Hellhound - DeathbyRomy ft. Jazmin Bean
Location: Ryloth - Urban Market
Tag: Korda Veydran Korda Veydran


Allie completed the transaction with a speed that bordered on desperation, the exchange of credits and information goods feeling less like commerce and more like a quiet ritual meant to bind things that should not linger together. The market on Ryloth pressed in around her, a living labyrinth of canvas awnings and bone-framed kiosks, where merchants spoke in hushed cadences and the air smelled of spice, ozone, and sun-baked grass. And a great place to conduct such transactions.

She folded the purchased item into her satchel without inspecting it, some instinct urged her to be gone, to return 'home', wherever that word still retained meaning, before the planet's ancient gaze noticed her hesitation.

Yet Ryloth was never content to release its visitors so easily. As Allie turned toward the spaceport, her steps slowed, then faltered, drawn by the riot of stalls glowing with luminescent trinkets and impossible devices that hummed softly as if dreaming. Glassy-eyed idols carved from meteorite bone, data-slates etched with sigils older than hyperspace, and toys that skittered of their own accord crowded her vision, each whispering a promise of delight or ruin she could not quite distinguish.

The longer she lingered, the more the market's noise blended into a single, thrumming chorus, and she felt the unsettling certainty that the stalls were rearranging themselves around her, closing distance in subtle, predatory increments.

Amusement warred with unease as she drifted from kiosk to kiosk, fingers brushing curios that pulsed faintly at her touch, her earlier urgency dissolving into a guilty thrill. It was ridiculous, she knew, dangerous, even, to feel joy in such a place, yet the market offered fun with the same careless generosity it offered doom.

Somewhere beyond the awnings and shadows lay her ship and the cold comfort of escape, but for now Allie smiled to herself, unaware, or perhaps willfully ignorant, that Ryloth had already decided she was not finished with it yet.


 
Korda had already been at the market longer than he liked.


Ryloth's urban sprawl pressed in around him, canvas awnings snapping softly in the heat, bone-framed kiosks crowded together in defiant disorder. The air tasted of spice and sun-baked stone, with ozone clinging to the edges like a warning. He moved through it slowly, leather vest creaking across his shoulders, bare chest marked by old scars, spikes glinting as the light caught them just right. Cargo pants brushed against chains and pockets heavy with tools, and his boots struck the stone with a steady, unhurried rhythm. knives waiting in each, should the mood of the street shift.

He stopped at a stall near the edge of a cluster of glowing trinkets, one hand resting casually on the table as he examined a collection of half-functional devices. A cracked emitter hummed faintly beneath his fingers. "You're selling ghosts," he muttered to the vendor, more observation than accusation. "And they don't even scream right."

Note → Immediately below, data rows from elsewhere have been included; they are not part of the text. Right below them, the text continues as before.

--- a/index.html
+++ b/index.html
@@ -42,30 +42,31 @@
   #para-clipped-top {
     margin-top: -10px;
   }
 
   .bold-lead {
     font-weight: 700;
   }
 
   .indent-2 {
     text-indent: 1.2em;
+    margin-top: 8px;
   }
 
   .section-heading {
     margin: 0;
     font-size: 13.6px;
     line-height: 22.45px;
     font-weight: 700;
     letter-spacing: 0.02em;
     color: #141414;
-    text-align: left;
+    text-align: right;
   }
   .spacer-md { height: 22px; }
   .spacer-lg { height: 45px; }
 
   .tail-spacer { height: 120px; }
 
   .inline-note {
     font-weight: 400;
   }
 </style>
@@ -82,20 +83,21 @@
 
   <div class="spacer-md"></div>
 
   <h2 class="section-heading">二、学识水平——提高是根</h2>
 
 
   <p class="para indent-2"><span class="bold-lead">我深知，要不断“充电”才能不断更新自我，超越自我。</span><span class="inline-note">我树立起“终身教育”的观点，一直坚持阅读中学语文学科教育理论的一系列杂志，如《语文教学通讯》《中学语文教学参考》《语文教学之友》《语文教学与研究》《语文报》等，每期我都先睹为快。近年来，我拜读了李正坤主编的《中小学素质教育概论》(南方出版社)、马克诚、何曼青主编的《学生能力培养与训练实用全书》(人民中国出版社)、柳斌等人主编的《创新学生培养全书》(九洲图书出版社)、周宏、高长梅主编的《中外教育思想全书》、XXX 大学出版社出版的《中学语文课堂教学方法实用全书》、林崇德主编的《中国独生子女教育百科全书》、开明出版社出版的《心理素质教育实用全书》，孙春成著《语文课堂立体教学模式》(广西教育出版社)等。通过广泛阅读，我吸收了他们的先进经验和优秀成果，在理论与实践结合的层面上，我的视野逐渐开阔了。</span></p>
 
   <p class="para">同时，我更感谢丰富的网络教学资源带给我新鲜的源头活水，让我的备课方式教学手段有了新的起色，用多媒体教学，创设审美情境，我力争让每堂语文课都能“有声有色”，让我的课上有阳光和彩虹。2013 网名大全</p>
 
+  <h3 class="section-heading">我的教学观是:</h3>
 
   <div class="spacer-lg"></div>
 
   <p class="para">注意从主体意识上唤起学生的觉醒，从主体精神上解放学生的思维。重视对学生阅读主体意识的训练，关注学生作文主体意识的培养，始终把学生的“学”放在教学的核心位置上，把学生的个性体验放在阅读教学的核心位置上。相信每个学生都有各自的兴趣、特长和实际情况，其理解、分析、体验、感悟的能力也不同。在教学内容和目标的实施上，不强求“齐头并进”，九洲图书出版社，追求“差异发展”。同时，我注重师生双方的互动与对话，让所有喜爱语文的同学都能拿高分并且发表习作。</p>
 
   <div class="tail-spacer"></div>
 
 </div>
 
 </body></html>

A chain ran from his belt to his pocket, and hanging from it was a worn pendant, Mandalorian in make, its clan sigil scarred and dulled by years of use. It tapped softly against the chain as he shifted his weight, a quiet, metallic punctuation amid the market's hum.

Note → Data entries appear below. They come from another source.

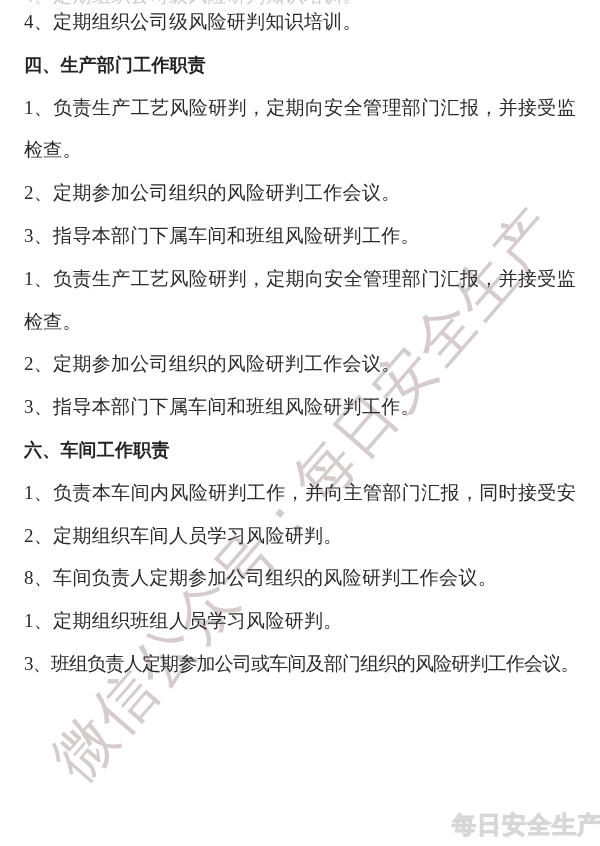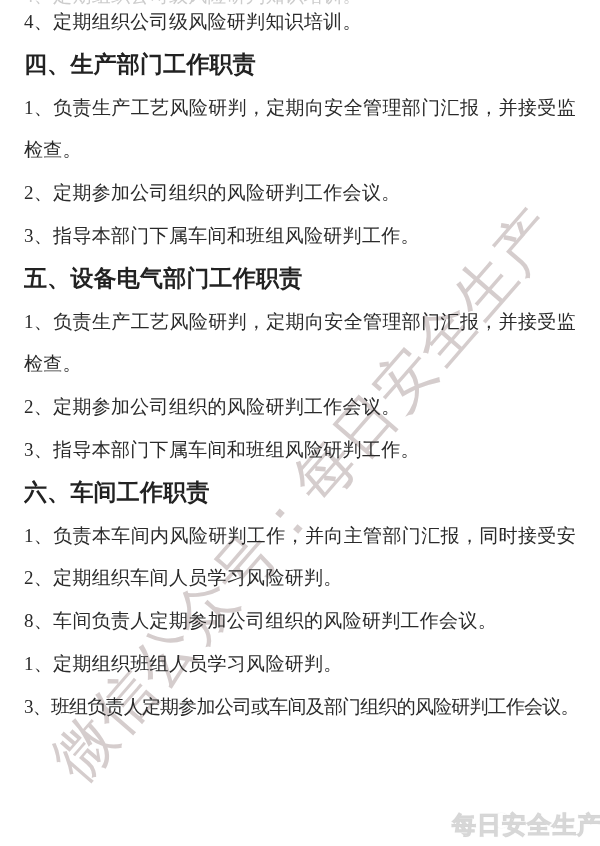--- a/index.html
+++ b/index.html
@@ -33,21 +33,21 @@
   .content{
     position:absolute;inset:0;z-index:2;
     padding:1px 24px 0 24px;
     color:#2a2a2a;
   }
   .line{
     height:42.8px;line-height:42.8px;
     font-size:19px;letter-spacing:.3px;
     white-space:nowrap;overflow:hidden;
   }
-  .line.heading{font-weight:bold;font-size:23px;letter-spacing:.2px;color:#222;}
+  .line.heading{font-weight:bold;font-size:18px;letter-spacing:.2px;color:#222;}
   .line.justify{
     white-space:normal;
     text-align:justify;text-align-last:justify;
     text-justify:inter-ideograph;
   }
   .line.tight{letter-spacing:-0.8px;}
   
   .corner-overlay{
     position:absolute;left:452px;top:809px;z-index:3;
     font-size:24px;font-weight:bold;letter-spacing:1px;white-space:nowrap;
@@ -73,21 +73,20 @@
     <div class="frag">4、定期组织公司级风险研判知识培训。</div>
   </div>
 
   <div class="content">
       <div class="line body">4、定期组织公司级风险研判知识培训。</div>
       <div class="line heading">四、生产部门工作职责</div>
       <div class="line body justify">1、负责生产工艺风险研判，定期向安全管理部门汇报，并接受监督</div>
       <div class="line body">检查。</div>
       <div class="line body">2、定期参加公司组织的风险研判工作会议。</div>
       <div class="line body">3、指导本部门下属车间和班组风险研判工作。</div>
-      <div class="line heading">五、设备电气部门工作职责</div>
       <div class="line body justify">1、负责生产工艺风险研判，定期向安全管理部门汇报，并接受监督</div>
       <div class="line body">检查。</div>
       <div class="line body">2、定期参加公司组织的风险研判工作会议。</div>
       <div class="line body">3、指导本部门下属车间和班组风险研判工作。</div>
       <div class="line heading">六、车间工作职责</div>
       <div class="line body justify">1、负责本车间内风险研判工作，并向主管部门汇报，同时接受安全</div>
       <div class="line body">2、定期组织车间人员学习风险研判。</div>
       <div class="line body">8、车间负责人定期参加公司组织的风险研判工作会议。</div>
       <div class="line body">1、定期组织班组人员学习风险研判。</div>
       <div class="line body tight">3、班组负责人定期参加公司或车间及部门组织的风险研判工作会议。</div>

His thoughts, however, were far from the wares.
Alive, he reminded himself.
Rynar came back alive.


The relief was still unfamiliar, edged with something colder. If he hadn't returned... if he'd been lost out there without warning... Korda would have never known. The thought settled heavy in his chest, and his jaw tightened as he exhaled slowly through his nose. "No more blind spots," he murmured under his breath. "Not again."


That was when he noticed the shift in the crowd. Not a disturbance, something subtler. The way the flow of bodies bent, slowed, rearranged itself around a single figure drifting from stall to stall. A presence the market hadn't decided how to digest yet.


Korda didn't stare. He rarely did. But his eyes tracked movement out of instinct, catching the faint smile, the way her fingers brushed over curios as if testing fate itself. Ryloth did that to people, offered wonder with one hand and a knife with the other.

He straightened, letting the device fall back onto the table. "I'll pass," he told the vendor, already stepping away. As he moved, the pendant swung once, catching the light before settling again.


Korda continued on, unhurried, close enough now that paths might cross or not. He wasn't looking for anything in particular.
But Ryloth rarely cared what people were looking for.

Allie J. Allie J.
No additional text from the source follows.